Notes from Riyadh
After making my third trip to the Middle East I finally attempt to put pen to paper. Unlike most trips when I manage to get a few notes jotted about what I have seen those made to the East have been without my muse. Its hard to know why exactly. Perhaps the intense business focus has not really allowed insight into the local and what he or she thinks. And that is what I am mostly interested in. Or is it because the local is not so very visible, or is reluctant to get engaged in the street with a Westerner? Perhaps they assume I am an American!
It is a couple of days before you realise that women are noticeable by their absence. And then you are startled by that vacuum. There are none circulating around the business premises. No secretaries, businesswomen or even clients. In the shopping mall every shop assistant is male. If you think thats not so unusual imagine a stroll through a David Jones perfumery or lingerie department, or any other part of the store for that matter. Instead of well dressed women in attendance find well coifed young men instead. Not a woman in sight. At least not until you are in the shopping precinct proper and the occasional cluster of women with a few young children stand out – for their presence as much as for their black covering. They seem furtive, disjointed, out of place, awkward. In and around the mall on another night a number of women are much more self contained and assured, bright and confident and brazen – allowing their faces to be completely uncovered and eyeballing us aggressively and not without some curiosity. But their heads remain covered. The occasional male berates them for their lack of respect but young, and with the advantage of numbers – five or six of them – they huddle up and scurry off. Columnists in the paper two days later kick around the need for women to be more liberated but I suspect that while ever men in the mall dislike an uncovered face we will be watching these sorts of confrontations for a while yet.

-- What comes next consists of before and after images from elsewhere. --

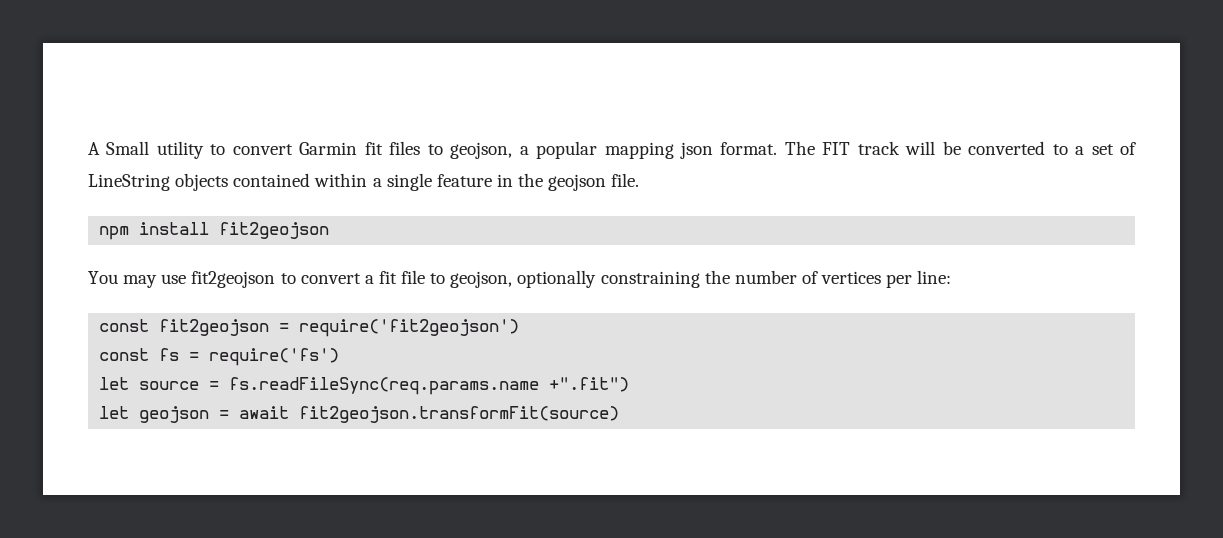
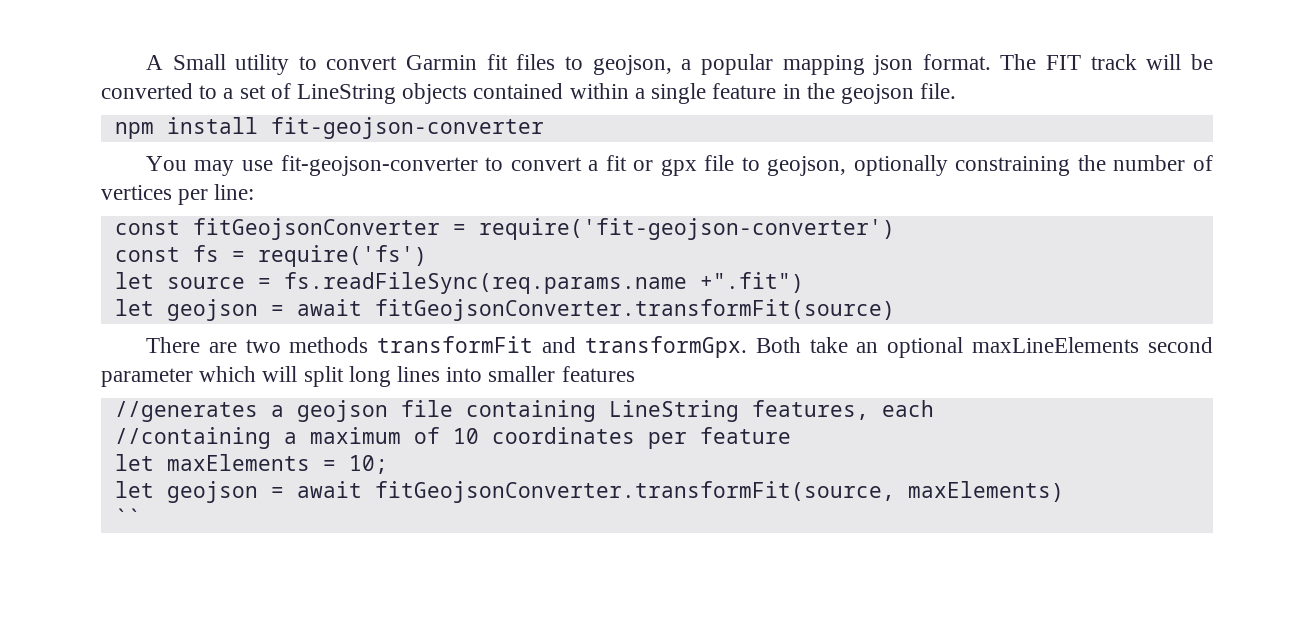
[219,222,330,239] fit2geojson -> [270,117,544,139] fit-geojson-converter
[191,271,276,288] fit2geojson -> [280,155,478,176] fit-geojson-converter
(397, 277) none -> [633,159,697,176] or gpx
[159,319,520,337] fit2geojson = require('fit2geojson') -> [192,218,895,240] fitGeojsonConverter = require('fit-geojson-converter')
[299,406,620,423] fit2geojson.transformFit(source) -> [374,299,895,321] [145,336,1214,358] [101,366,635,387] [114,400,934,422] [114,427,791,449] [114,454,388,474] [114,481,1064,503] [114,508,141,525] fitGeojsonConverter.transformFit(source) // There are two methods transformFit and transformGpx. Both take an optional maxLineElements second parameter which will split long lines into smaller features // //generates a geojson file containing LineString features, each // //containing a maximum of 10 coordinates per feature // let maxElements = 10; // let geojson = await fitGeojsonConverter.transformFit(source, maxElements) // ``

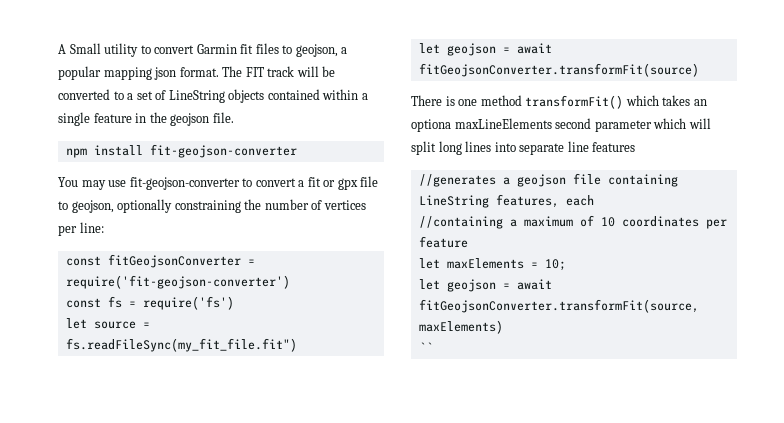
[283,272,804,294] fs.readFileSync(req.params.name +".fit") -> [65,338,297,352] fs.readFileSync(my_fit_file.fit")
[208,336,964,358] are two methods transformFit and transformGpx. Both take an optional -> [445,95,707,109] [411,119,451,132] is one method transformFit() which takes an optiona
[488,366,556,382] smaller -> [519,141,589,155] separate line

Interestingly the women have become art masters of the eye. With it being the only thing visible it makes sense – they love dark shades and metallic colours and these burnished jewels are doubly striking for being cast in the black frame of their chador. Later I walk down Olaya Road to the Kingdom Tower and am diverted into a couple of malls which sell dresses. I am completely startled by the lush, deep flashing colours and fabrics. Daring cuts and imaginative combinations of material I have never seen anywhere. We are all missing out if this is what they wear. Alongside these fabrics are a staggering array of jewellery as well, with deep Middle Eastern roots in their design and nothing like what we might see at home.
Hi, I find your blog interesting. I’m a veiled Muslim woman living in USA (veiledinusa.blogspot.com)
I always like to read what “others” have to say about “us”. But in fact, i hate to use others and us in my daily life, i beleive that all humans are the same. One last comment, yes, i can assure you, we wear all these “daring” clothes you saw….but not for the public! That’s the whole idea about wearing a veil.
Thanks for the comment. Yes, a Saudi friend confirmed the same – that these daring cuts and exotic clothes were regularly worn by their women. Good on you all! I am with you – there is no “them” or “us”. We all want the same things – safety, security, good health and education for our kids, to have homes we can go back to, friends we can call on. Freedom to wroship as we feel is required of us. Healthy food and clean water. All simple stuff really but withheld from so many around the globe. The girls in the Yemen blog are testament to that.